A Big Bet on ZuckerbergBy STEVEN M. DAVIDOFF
Rose Lincoln/Harvard University, via Associated PressBuying Facebook is really a bet on Mark Zuckerberg.
Yes, we all know he is Facebook’s twenty-something visionary founder, as well as the person who has led Facebook to a potential market value of $75 billion to $100 billion. But there is another reason an investment in Facebook is really an investment in Mr. Zuckerberg: Facebook’s offering documents show he will retain control over Facebook even when it becomes one of America’s largest publicly traded companies.
Mr. Zuckerberg’s control is based on the structure of Facebook’s shares. Facebook is proposing to go public with a dual-class share structure. Public shareholders will purchase Class A shares that have one vote apiece. Mr. Zuckerberg, Facebook employees and current Facebook investors will hold Class B shares, which have 10 votes apiece. This is a deviation from the one share one vote norm followed by most publicly traded companies.
This alone does not give Mr. Zuckerberg total control over Facebook.
He has also entered into voting agreements with other Class B shareholders, including shares held by the Facebook co-founder Dustin Moskovitz and Facebook’s first president, Sean Parker. These agreements give Mr. Zuckerberg voting control over an additional 30.6 percent of the Class B shares. Mr. Zuckerberg even retains control over about half of these shares if he decides to leave Facebook. Post-I.P.O., he will control at least 57.1 percent of the Class B shares, potentially more if some investors sell their B shares in the offering. This will give him complete voting control over the company.
Mr. Zuckerberg’s consent will be required if the company is sold. Unlike most public companies, Facebook will not have a nominating committee for its directors comprising the independent directors on Facebook’s board. Instead, all of the directors will be selected by the board itself, a group that will be appointed by Mr. Zuckerberg. He can also remove and replace any director at any time.
Nor is this going to change any time soon.
Facebook’s organizing documents dictate that when Class B shares are transferred, they typically will convert into the low-vote Class A shares. It is likely that, over time, Mr. Zuckerberg will hold onto the bulk of his Class B shares as other holders of Class B shares sell off their stakes.
This is the rub of the dual-class shares.
Mr. Zuckerberg can also sell down his shares. But until the Class B shares comprise less than 9.1 percent of the outstanding Facebook shares, the holders of the Class B shares control Facebook.
Given this low threshold, Mr. Zuckerberg, 27, is likely to have enough Class B shares to give him control of the company for a long, long time, despite the fact that he will have a much smaller economic stake. In fact, other shareholders are more likely to sell their Class B shares more quickly than Mr. Zuckerberg, who appears to want to manage Facebook for the long-term.
As a result, his control over Facebook could increase over time.
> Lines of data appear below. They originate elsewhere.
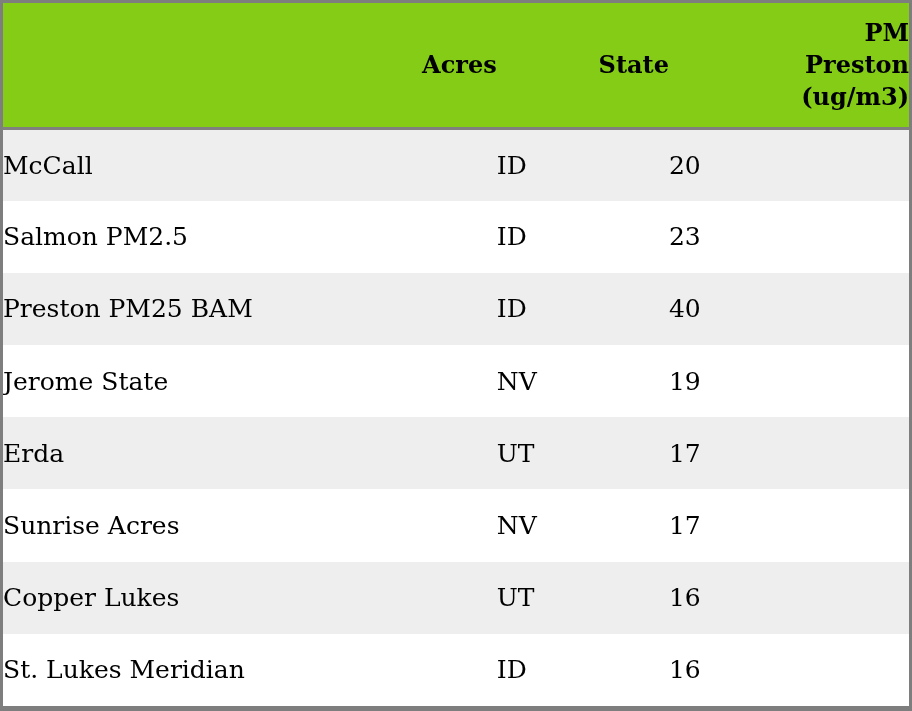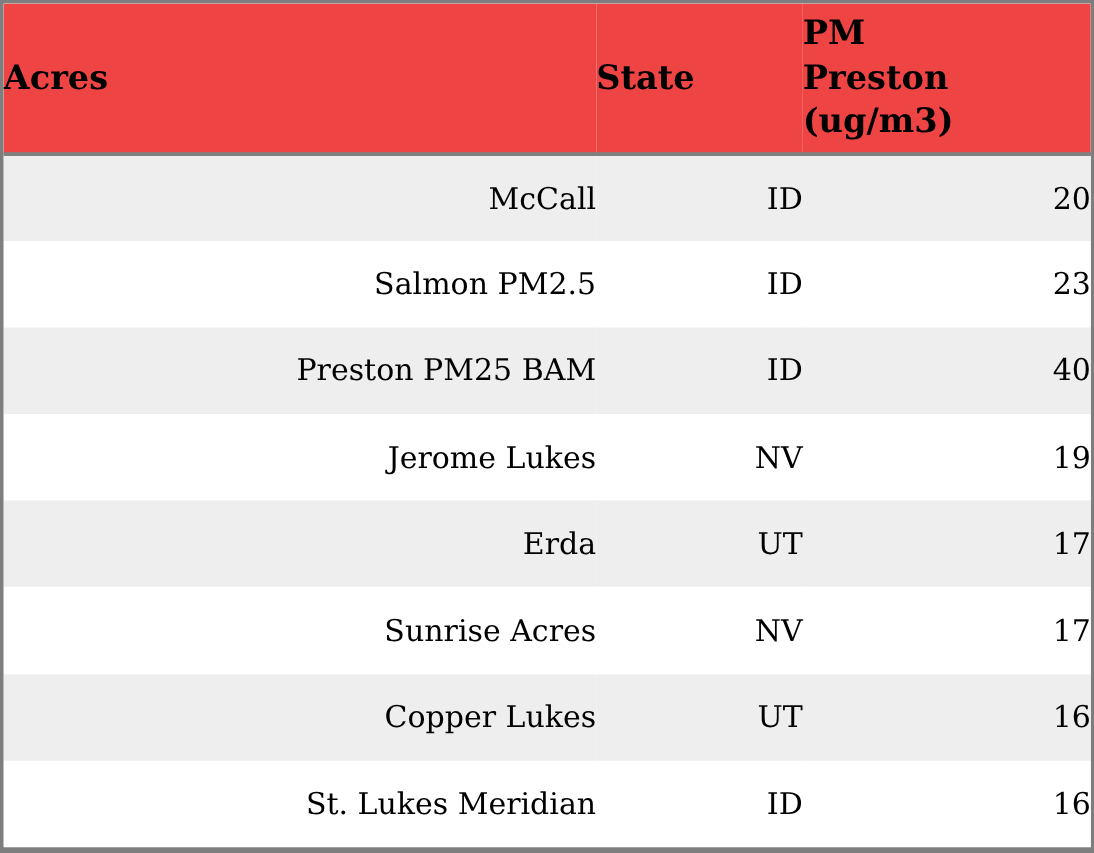"PM" thead th { background: #ef4444 -> #84cc16; font-size: 28px -> 24px; text-align: left -> right }
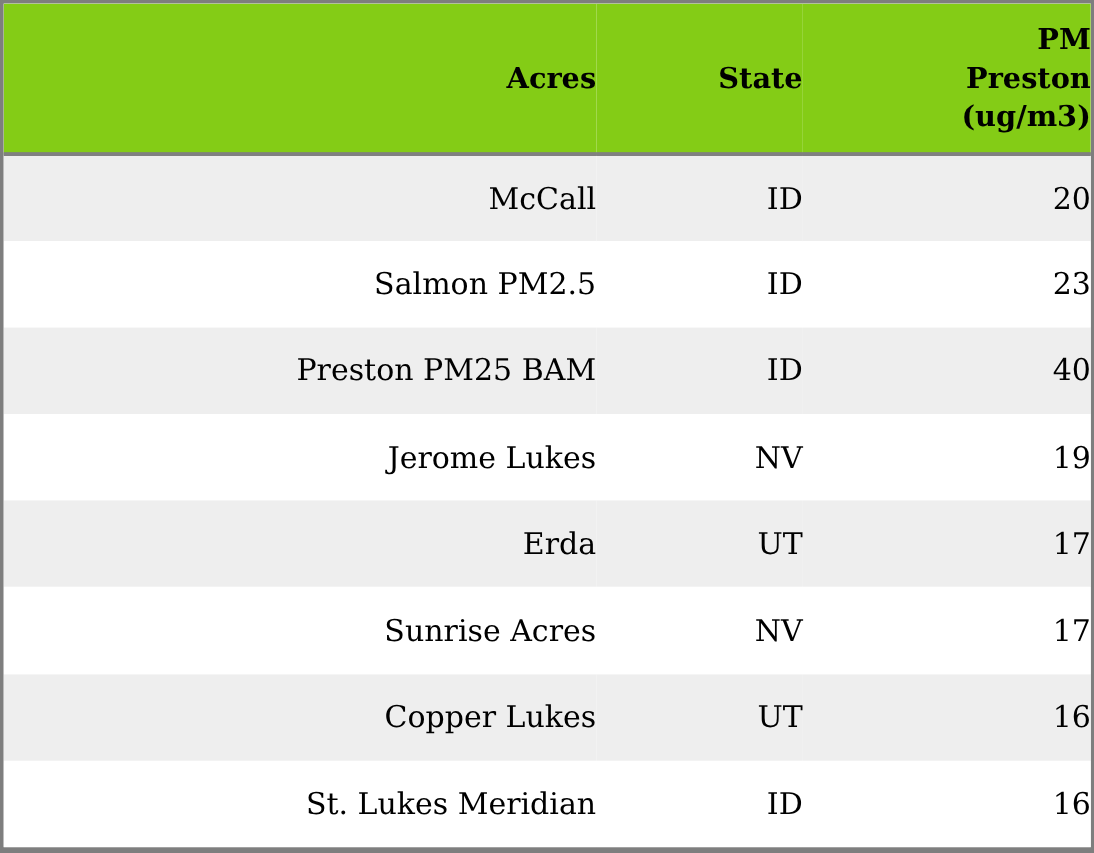"McCall" tbody td { text-align: right -> left }
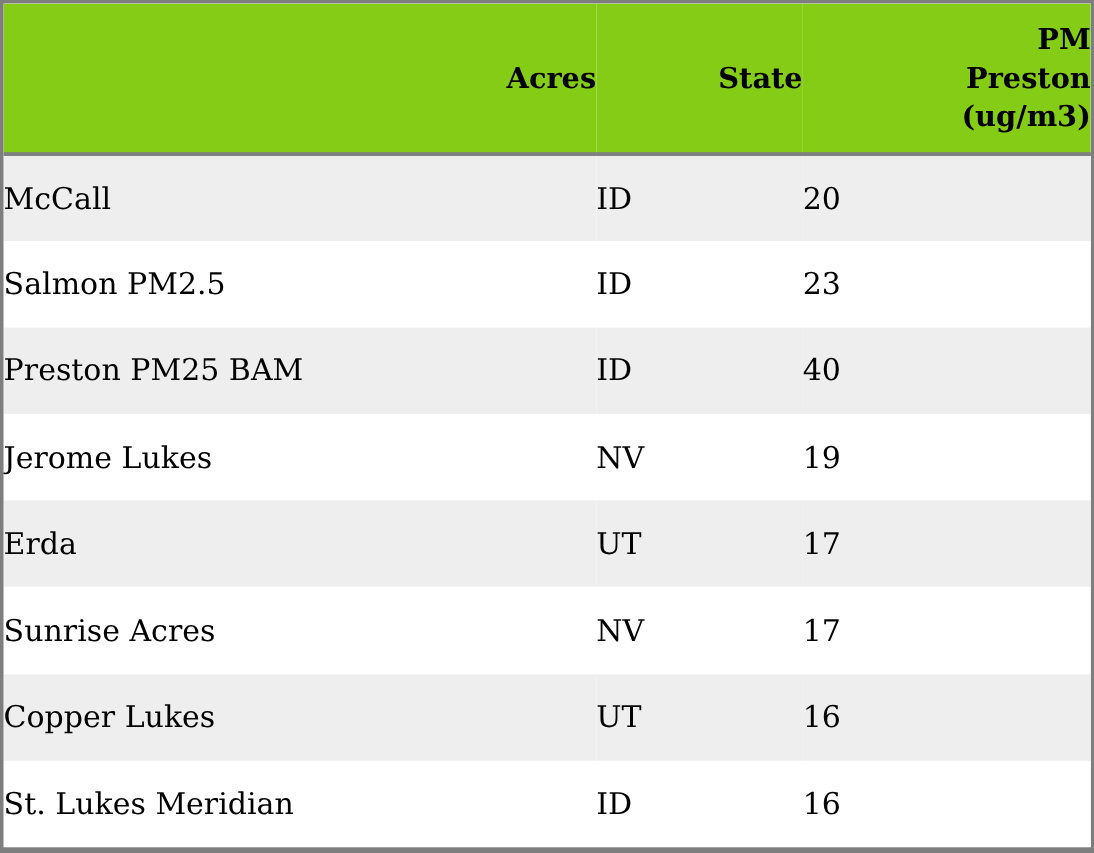"Jerome Lukes" td { text: Lukes -> State }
Mr. Zuckerberg is not alone in using this type of structure to maintain ownership of a prominent technology company. The founders of Google, Larry Page and Sergey Brin, set up a similar structure and retain voting control over Google.
Yet they are two people who counterbalance each other, not a single individual.
Three other prominent company founders, Andrew Mason at Groupon, Mark Pincus at Zynga and Reid Hoffman at LinkedIn, have also adopted similar dual-class voting structures at their companies. At the time of those public offerings last year, Mr. Mason controlled 19.7 percent of the votes at Groupon, Mr. Pincus controlled 37.4 percent of the votes at Zynga and Mr. Hoffman controlled 21.7 percent of the votes at LinkedIn.
These companies, however, are much smaller than Facebook. And while their stakes are sizable, they do not entitle any of the three founders to remove and replace directors at will.
Even Bill Gates had less than 50 percent control over Microsoft at the time of its I.P.O. — he owned 49 percent of the company. Since he did not own dual-class shares, any sales by him were sure to reduce his controlling interest.
Mr. Zuckerberg thus stands alone in exercising this degree of control over a very public technology company. As DealBook’s Evelyn M. Rusli and Peter Eavis have reported, Facebook could be valued more richly than Amazon, Kraft Foods and Goldman Sachs.
In essence, Mr. Zuckerberg has created an empire that he will continue to rule.
This is not necessarily a bad thing. He is young, but he has already accomplished more than most of us will in our lives. He is the guiding force behind Facebook.
Mr. Zuckerberg had the foresight to obtain these voting agreements, arrangements which now ensure he will control the company for a substantial amount of time. By maintaining control, Mr. Zuckerberg no doubt hopes to continue to implement his vision free from intrusive shareholder influence. He is about to get his wish.